## Web page edit records
+--
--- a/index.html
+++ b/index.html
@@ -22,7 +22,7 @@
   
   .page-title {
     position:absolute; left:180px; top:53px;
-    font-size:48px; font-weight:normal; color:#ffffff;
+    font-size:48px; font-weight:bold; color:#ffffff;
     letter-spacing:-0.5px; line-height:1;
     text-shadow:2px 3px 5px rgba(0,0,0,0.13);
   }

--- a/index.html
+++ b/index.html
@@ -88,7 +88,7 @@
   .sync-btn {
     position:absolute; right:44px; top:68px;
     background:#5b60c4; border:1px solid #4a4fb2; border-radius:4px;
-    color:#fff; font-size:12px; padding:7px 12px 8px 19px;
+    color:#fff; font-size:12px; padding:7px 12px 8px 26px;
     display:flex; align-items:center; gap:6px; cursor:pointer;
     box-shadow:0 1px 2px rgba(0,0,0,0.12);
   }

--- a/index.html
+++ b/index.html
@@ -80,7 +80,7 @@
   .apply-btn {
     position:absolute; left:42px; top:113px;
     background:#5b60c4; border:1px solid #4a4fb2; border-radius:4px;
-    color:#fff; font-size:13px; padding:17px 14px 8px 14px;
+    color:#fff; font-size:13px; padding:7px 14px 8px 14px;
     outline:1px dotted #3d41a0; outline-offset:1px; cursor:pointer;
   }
+--
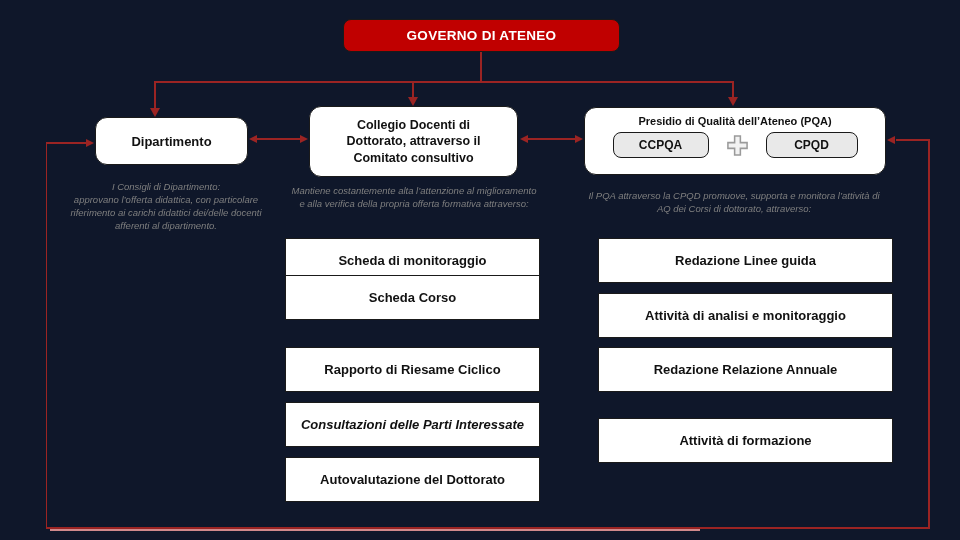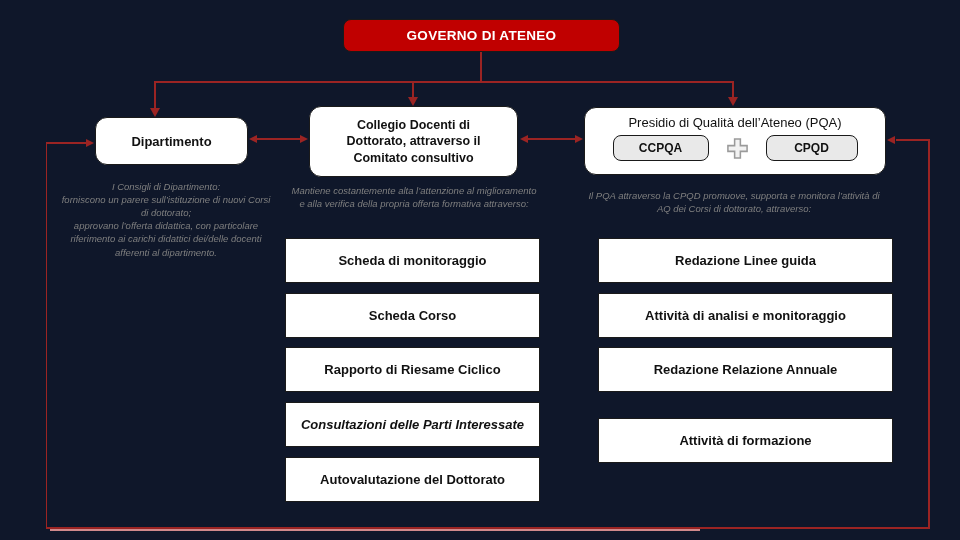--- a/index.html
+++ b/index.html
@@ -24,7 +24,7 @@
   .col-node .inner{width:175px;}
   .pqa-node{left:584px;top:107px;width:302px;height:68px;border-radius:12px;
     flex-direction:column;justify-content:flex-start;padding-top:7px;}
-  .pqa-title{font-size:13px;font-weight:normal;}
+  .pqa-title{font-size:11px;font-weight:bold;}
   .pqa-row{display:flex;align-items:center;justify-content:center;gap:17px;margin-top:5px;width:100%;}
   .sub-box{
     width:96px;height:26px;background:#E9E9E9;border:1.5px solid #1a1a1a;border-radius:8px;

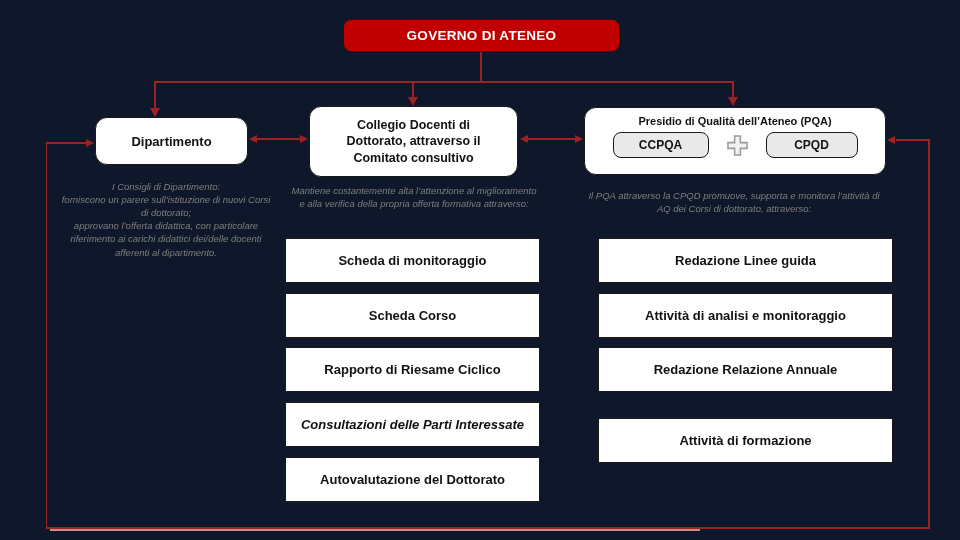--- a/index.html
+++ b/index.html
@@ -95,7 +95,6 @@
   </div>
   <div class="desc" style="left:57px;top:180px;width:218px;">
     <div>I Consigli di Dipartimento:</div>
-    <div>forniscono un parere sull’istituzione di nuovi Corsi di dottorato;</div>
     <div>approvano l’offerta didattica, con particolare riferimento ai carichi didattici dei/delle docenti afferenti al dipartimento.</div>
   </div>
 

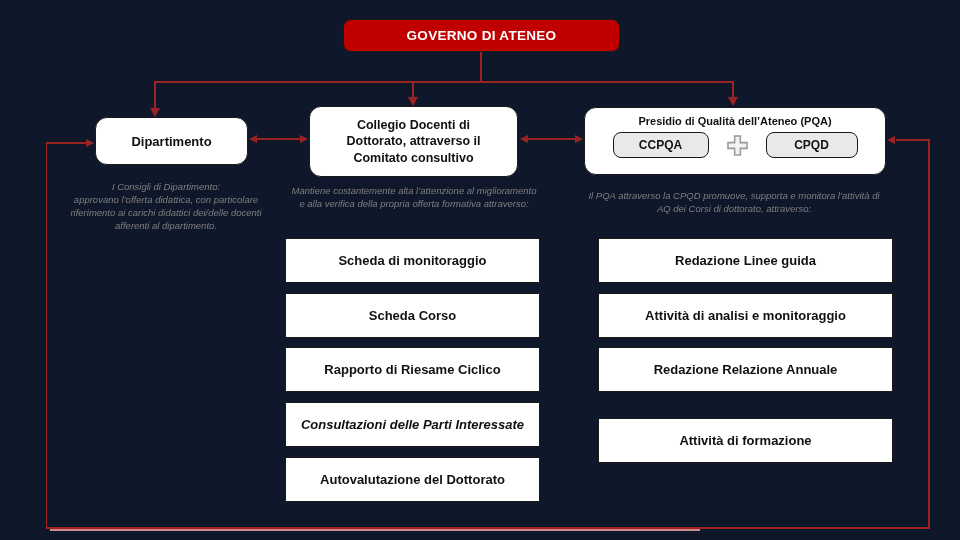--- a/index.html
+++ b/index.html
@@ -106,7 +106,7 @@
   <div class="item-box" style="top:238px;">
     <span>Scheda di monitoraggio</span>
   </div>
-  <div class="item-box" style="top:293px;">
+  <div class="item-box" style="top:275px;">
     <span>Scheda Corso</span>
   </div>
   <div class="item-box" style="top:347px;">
+--
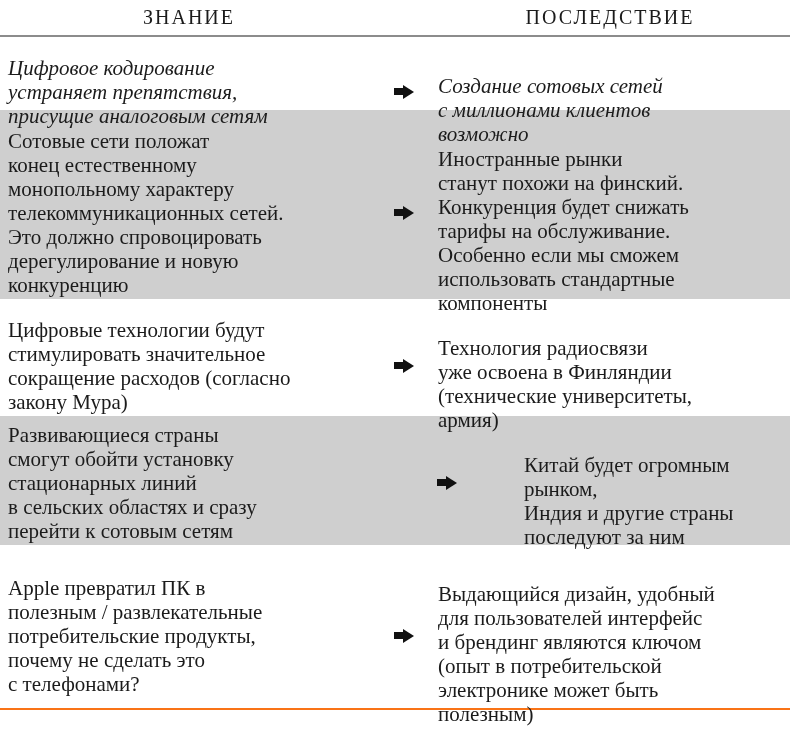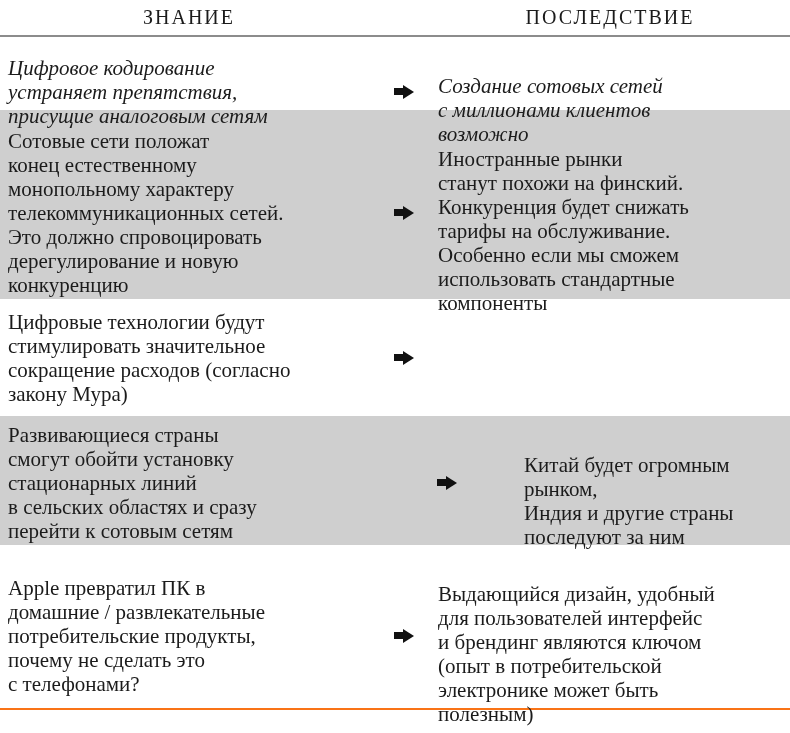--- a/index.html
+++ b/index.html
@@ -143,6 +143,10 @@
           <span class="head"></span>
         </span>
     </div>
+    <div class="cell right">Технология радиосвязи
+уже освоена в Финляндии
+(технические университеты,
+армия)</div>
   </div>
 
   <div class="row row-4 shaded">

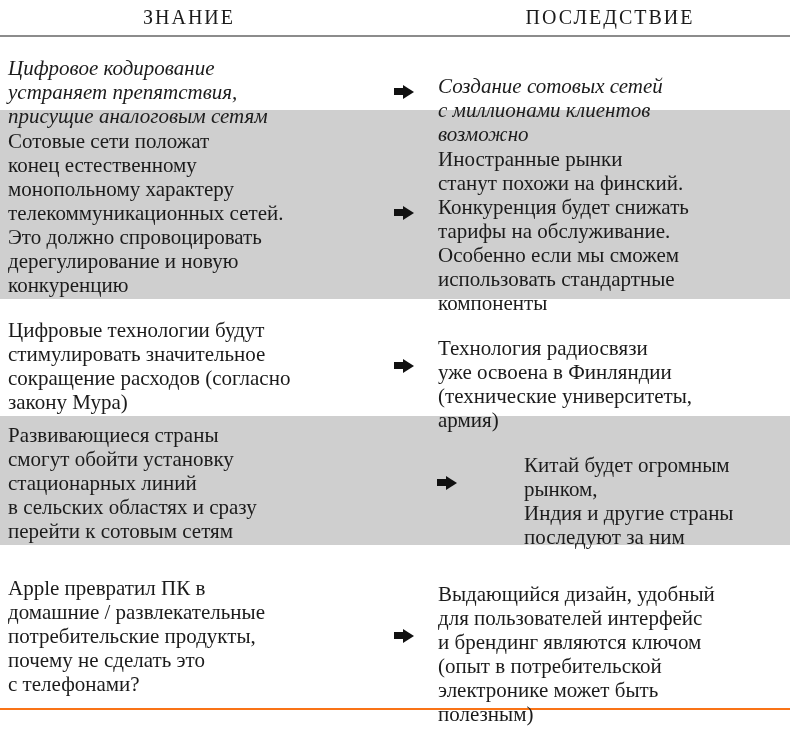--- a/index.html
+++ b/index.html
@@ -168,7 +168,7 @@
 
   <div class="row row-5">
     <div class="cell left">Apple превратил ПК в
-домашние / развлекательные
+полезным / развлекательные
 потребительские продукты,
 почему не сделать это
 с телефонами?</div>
+--
## What you should do
Find the string "pointer" in the data. Report each line it appears in.

## Expected answer
     display:flex; align-items:center; gap:6px; cursor:pointer;
     outline:1px dotted #3d41a0; outline-offset:1px; cursor:pointer;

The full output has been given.